### [TASK DETAILS]
Please copy each line of the records below that holds the word "underline".

--- GIVEN RECORDS Enclosed Below ---

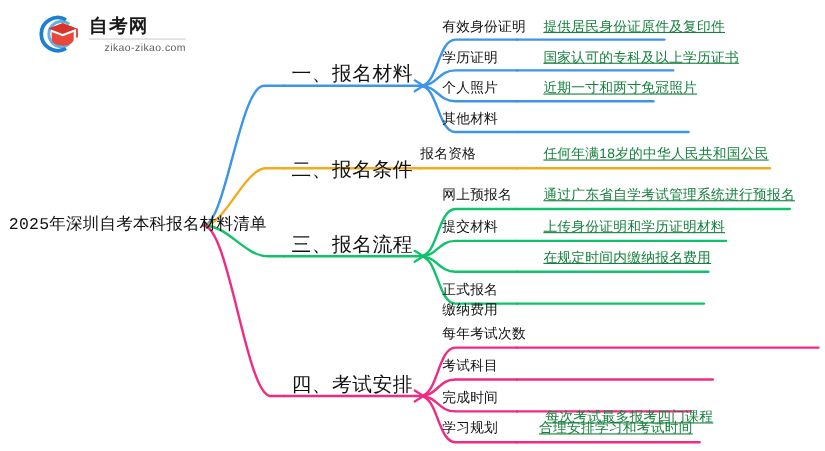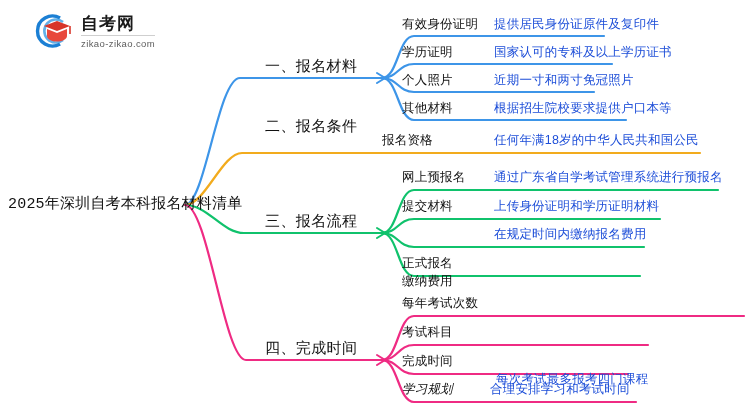--- a/index.html
+++ b/index.html
@@ -30,7 +30,7 @@
   }
   .branch-label{font-size:15px;color:#111;letter-spacing:.4px;}
   .leaf-label{font-size:12.5px;color:#111;letter-spacing:.2px;}
-  .leaf-desc{font-size:12.5px;color:#1d4ed8;letter-spacing:.2px;}
+  .leaf-desc{font-size:12.5px;color:#15803d;letter-spacing:.2px;text-decoration:underline;}
 </style>
 </head>
 <body>

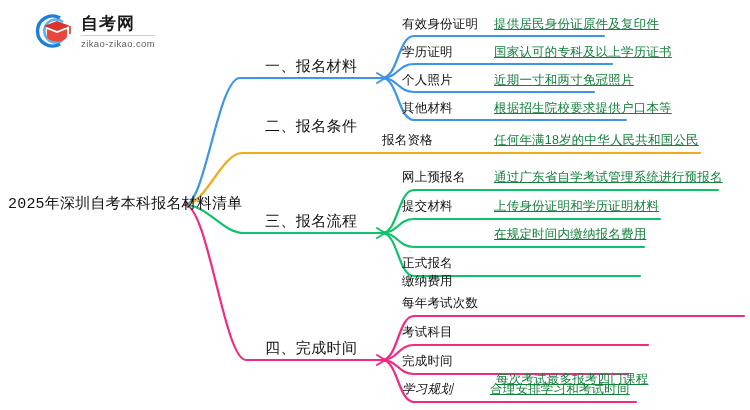--- a/index.html
+++ b/index.html
@@ -21,7 +21,7 @@
   .logo-text{display:flex;flex-direction:column;justify-content:center;line-height:1;padding-top:1px;}
   .logo-name{font-size:17px;font-weight:bold;color:#1a1a1a;letter-spacing:1px;
              border-bottom:1px solid #cfcfcf;padding-bottom:3px;}
-  .logo-url{font-size:9.5px;color:#5d5d5d;letter-spacing:.4px;padding-top:3px;}
+  .logo-url{font-size:9.5px;color:#5d5d5d;letter-spacing:.4px;padding-top:3px;margin-left:14px;}
 
   
   .node{position:absolute;white-space:nowrap;line-height:1;}

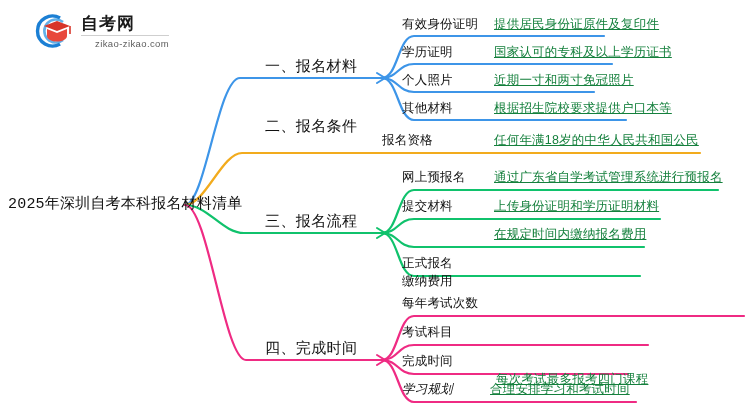--- a/index.html
+++ b/index.html
@@ -28,7 +28,7 @@
   .root-label{
     font-size:15px;color:#111;left:8px;top:197px;letter-spacing:.2px;font-family:Liberation Mono, monospace;
   }
-  .branch-label{font-size:15px;color:#111;letter-spacing:.4px;}
+  .branch-label{font-size:18px;color:#111;letter-spacing:.4px;}
   .leaf-label{font-size:12.5px;color:#111;letter-spacing:.2px;}
   .leaf-desc{font-size:12.5px;color:#15803d;letter-spacing:.2px;text-decoration:underline;}
 </style>

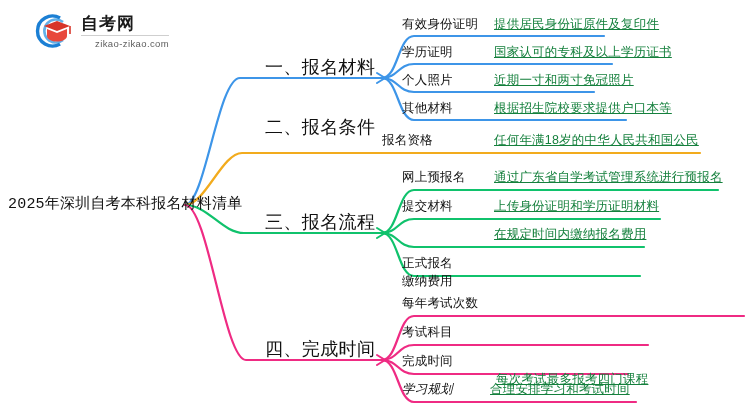--- a/index.html
+++ b/index.html
@@ -116,7 +116,6 @@
   <div class="node leaf-desc" style="left:494px;top:74px;">近期一寸和两寸免冠照片</div>
 
   <div class="node leaf-label" style="left:402px;top:102px;">其他材料</div>
-  <div class="node leaf-desc" style="left:494px;top:102px;">根据招生院校要求提供户口本等</div>
 
   <div class="node branch-label" style="left:265px;top:118px;">二、报名条件</div>
 

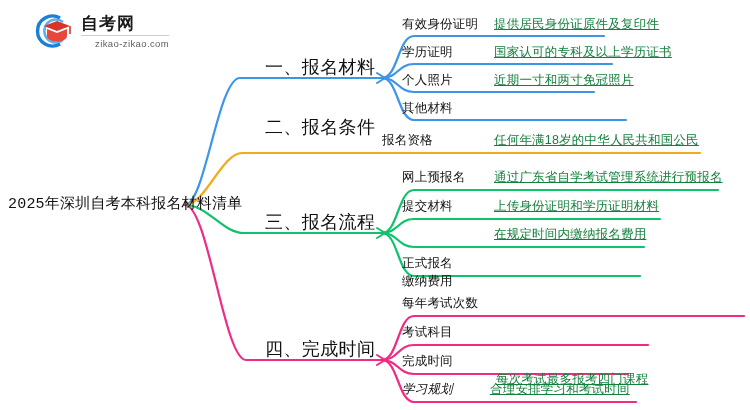--- a/index.html
+++ b/index.html
@@ -117,7 +117,7 @@
 
   <div class="node leaf-label" style="left:402px;top:102px;">其他材料</div>
 
-  <div class="node branch-label" style="left:265px;top:118px;">二、报名条件</div>
+  <div class="node branch-label" style="left:265px;top:145px;">二、报名条件</div>
 
   <div class="node leaf-label" style="left:382px;top:134px;">报名资格</div>
   <div class="node leaf-desc" style="left:494px;top:134px;">任何年满18岁的中华人民共和国公民</div>

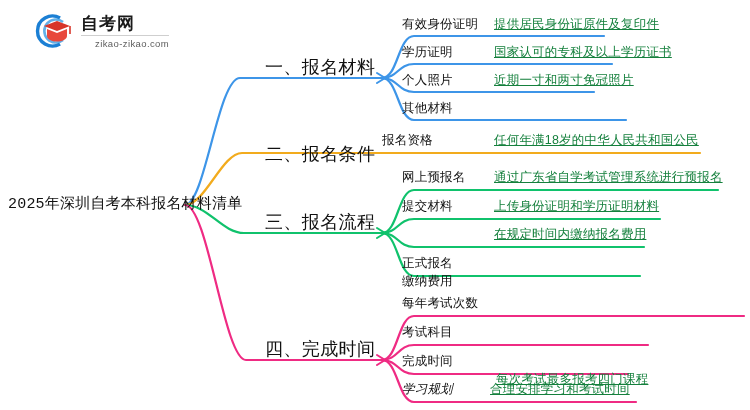--- a/index.html
+++ b/index.html
@@ -135,7 +135,7 @@
 
   <div class="node leaf-label" style="left:402px;top:257px;">正式报名</div>
 
-  <div class="node branch-label" style="left:265px;top:340px;">四、完成时间</div>
+  <div class="node branch-label" style="left:265px;top:340px;">四、考试安排</div>
 
   <div class="node leaf-label" style="left:402px;top:297px;">每年考试次数</div>
 

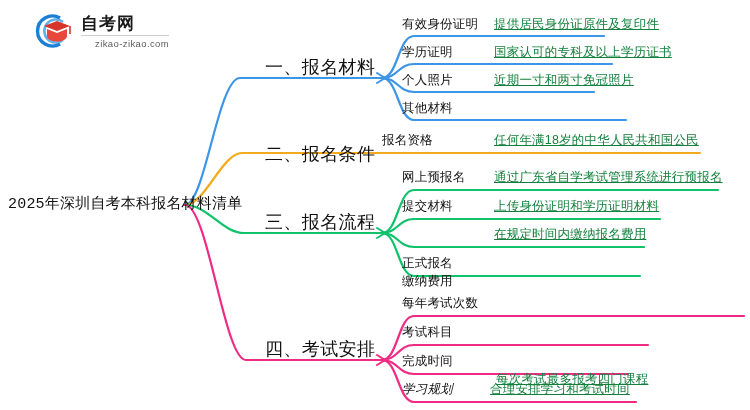--- a/index.html
+++ b/index.html
@@ -144,7 +144,7 @@
 
   <div class="node leaf-label" style="left:402px;top:355px;">完成时间</div>
 
-  <div class="node leaf-label" style="left:402px;top:383px;font-style:italic;">学习规划</div>
+  <div class="node leaf-label" style="left:402px;top:383px;">学习规划</div>
   <div class="node leaf-desc" style="left:490px;top:383px;">合理安排学习和考试时间</div>
 
 </div>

--- End of Enclosed GIVEN RECORDS ---

### [THE COMPLETED TASK]
+  .leaf-desc{font-size:12.5px;color:#15803d;letter-spacing:.2px;text-decoration:underline;}
   .leaf-desc{font-size:12.5px;color:#15803d;letter-spacing:.2px;text-decoration:underline;}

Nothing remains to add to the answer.